Re: [math-fun] Mensa Correctional Facility
Hi all, Here's the conversation so far - my reply is at the bottom of the email so you can read through to get the context, and then my reply: On Wed, Apr 15, 2015 at 12:55 PM, Veit Elser <ve10@cornell.edu> wrote:
There's a growing class of puzzles I call Mensa Correctional Facility puzzles. In these puzzles there is always a warden who challenges prisoners with math/logic puzzles and grants them freedom when they succeed in solving them. Does anyone know the origins of the following one:
In this puzzle the warden challenges a pair of Mensa inmates. The first inmate is shown to the warden's room and the warden proceeds to place identical coins, each one either heads up or tails up, onto the 64 squares of a checkerboard. He then points to one of the coins and declares it to be the "freedom coin". The inmate watching this is then invited to flip one of the coins to help his partner identify the freedom coin. Then, without allowing the inmates to communicate the second inmate is lead into the room, shown the coins, and after a little head scratching points to the freedom coin -- he is, after all, a Mensa inmate -- and the prisoners are set free.
How did they do it?
On Wed, Apr 15, 2015 at 1:04 PM, Mike Stay <metaweta@gmail.com> wrote:
I first heard it last year from a coworker who likes such puzzles, but the setup was slightly different: the warden allows the two to agree on a strategy in his presence first; then one of them leaves; then the warden is free to place the coins in whatever way he pleases and choose any coin as the freedom coin. Then the other prisoner leaves, the first one comes back, and has to make his choice.

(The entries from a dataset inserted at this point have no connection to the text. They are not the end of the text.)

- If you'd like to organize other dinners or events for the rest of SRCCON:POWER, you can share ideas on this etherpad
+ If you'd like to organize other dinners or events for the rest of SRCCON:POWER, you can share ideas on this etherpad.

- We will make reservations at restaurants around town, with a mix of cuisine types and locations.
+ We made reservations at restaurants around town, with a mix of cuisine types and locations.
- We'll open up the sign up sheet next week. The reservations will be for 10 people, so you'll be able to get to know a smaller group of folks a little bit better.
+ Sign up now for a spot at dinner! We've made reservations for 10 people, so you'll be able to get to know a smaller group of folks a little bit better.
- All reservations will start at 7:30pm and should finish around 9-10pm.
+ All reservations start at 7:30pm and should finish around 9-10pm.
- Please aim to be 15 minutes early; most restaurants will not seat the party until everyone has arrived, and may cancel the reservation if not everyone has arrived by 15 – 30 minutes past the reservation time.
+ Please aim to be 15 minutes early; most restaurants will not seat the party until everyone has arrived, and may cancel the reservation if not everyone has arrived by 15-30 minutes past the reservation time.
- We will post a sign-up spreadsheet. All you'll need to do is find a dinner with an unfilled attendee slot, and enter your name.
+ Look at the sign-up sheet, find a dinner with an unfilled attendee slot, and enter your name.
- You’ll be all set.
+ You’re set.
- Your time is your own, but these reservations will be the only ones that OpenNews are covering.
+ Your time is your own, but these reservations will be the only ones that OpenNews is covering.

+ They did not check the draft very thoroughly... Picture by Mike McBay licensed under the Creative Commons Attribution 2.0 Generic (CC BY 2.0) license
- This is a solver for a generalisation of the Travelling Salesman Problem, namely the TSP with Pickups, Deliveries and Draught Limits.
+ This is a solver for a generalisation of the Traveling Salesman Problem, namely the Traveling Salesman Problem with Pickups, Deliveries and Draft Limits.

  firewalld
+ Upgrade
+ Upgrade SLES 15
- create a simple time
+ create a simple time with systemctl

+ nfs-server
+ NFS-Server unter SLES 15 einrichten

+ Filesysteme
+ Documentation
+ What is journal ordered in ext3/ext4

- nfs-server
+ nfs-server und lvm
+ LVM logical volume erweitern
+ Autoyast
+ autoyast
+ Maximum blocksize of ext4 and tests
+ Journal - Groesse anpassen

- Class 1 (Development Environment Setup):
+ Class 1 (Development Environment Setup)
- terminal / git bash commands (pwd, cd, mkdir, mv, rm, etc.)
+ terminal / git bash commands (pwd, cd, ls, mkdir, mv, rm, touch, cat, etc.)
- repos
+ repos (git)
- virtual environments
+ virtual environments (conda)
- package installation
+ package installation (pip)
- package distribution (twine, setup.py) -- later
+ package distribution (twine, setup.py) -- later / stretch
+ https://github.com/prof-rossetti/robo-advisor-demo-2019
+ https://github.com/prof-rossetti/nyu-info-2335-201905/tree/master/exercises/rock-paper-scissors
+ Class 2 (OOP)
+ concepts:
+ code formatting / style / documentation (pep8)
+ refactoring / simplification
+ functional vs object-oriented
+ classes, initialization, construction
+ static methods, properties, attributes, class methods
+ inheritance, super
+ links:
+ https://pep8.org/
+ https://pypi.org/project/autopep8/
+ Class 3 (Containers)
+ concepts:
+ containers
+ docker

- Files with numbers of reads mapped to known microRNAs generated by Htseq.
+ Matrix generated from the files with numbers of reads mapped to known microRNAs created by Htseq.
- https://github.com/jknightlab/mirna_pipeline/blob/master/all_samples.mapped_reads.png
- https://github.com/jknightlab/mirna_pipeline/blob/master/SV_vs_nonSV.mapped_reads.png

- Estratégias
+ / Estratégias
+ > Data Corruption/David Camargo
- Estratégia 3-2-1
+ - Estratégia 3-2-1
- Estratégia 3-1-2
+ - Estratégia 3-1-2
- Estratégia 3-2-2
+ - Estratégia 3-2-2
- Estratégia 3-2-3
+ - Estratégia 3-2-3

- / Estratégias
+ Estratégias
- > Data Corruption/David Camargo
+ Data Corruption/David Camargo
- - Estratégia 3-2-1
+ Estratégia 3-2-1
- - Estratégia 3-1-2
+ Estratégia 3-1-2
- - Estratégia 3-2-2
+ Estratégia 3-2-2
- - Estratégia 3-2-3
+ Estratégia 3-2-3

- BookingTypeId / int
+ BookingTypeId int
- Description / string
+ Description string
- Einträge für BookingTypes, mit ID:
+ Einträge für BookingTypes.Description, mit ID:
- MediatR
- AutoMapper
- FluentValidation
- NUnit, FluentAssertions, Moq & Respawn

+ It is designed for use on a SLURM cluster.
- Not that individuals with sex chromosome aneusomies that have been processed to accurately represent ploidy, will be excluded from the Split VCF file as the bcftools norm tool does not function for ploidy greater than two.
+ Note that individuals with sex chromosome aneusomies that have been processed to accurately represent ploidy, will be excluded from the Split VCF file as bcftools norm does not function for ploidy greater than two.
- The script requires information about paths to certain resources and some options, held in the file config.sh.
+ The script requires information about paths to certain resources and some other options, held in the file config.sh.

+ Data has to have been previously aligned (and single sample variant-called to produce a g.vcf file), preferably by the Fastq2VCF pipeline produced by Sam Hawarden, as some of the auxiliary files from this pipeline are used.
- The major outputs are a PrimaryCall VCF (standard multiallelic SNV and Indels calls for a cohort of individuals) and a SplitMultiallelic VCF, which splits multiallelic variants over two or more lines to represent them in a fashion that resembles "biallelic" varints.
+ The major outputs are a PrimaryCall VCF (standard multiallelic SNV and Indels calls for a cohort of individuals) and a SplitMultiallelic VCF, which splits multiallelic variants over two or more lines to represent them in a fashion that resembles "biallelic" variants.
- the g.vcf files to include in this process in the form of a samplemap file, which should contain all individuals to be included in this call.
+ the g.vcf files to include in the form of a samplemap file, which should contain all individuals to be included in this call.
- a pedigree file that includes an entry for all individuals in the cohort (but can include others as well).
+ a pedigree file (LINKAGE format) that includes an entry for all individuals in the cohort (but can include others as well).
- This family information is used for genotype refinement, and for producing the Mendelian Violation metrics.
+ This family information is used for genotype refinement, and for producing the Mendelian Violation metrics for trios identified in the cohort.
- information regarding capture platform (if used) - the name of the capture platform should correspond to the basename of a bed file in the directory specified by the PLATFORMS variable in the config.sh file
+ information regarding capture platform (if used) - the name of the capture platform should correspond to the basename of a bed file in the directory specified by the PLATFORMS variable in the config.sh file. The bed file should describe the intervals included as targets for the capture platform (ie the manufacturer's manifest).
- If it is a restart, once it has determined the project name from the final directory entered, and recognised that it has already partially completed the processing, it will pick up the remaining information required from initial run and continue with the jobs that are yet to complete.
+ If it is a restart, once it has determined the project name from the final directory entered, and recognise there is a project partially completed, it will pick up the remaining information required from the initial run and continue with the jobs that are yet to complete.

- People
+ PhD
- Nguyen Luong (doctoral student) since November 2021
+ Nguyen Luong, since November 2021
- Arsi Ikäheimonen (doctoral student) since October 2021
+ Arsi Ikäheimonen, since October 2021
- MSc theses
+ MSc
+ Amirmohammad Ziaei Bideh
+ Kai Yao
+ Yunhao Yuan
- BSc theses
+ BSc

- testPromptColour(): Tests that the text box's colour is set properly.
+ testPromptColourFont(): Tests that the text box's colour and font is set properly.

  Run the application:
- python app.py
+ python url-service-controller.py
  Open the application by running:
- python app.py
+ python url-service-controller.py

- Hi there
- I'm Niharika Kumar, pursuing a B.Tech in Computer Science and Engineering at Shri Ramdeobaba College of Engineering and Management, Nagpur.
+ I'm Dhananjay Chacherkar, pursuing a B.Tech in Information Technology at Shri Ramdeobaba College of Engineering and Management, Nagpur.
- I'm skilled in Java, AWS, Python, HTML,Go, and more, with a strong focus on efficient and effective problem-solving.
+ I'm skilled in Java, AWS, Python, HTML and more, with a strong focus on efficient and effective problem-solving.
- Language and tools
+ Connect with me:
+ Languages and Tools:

Thane Plambeck <tplambeck@gmail.com> replied:
This puzzle, and related ones, seem to be coming up a lot. It was performed (with 16 replacing 64) at a recreational math conference I recently attended in Portugal earlier this year. I was also told about it at the last Gathering 4 Gardner in Atlanta (spring 2014). The person who showed it to me first was Colin Wright I think (cc'ed), who might be able to say where he heard about it (if he didn't make it up himself).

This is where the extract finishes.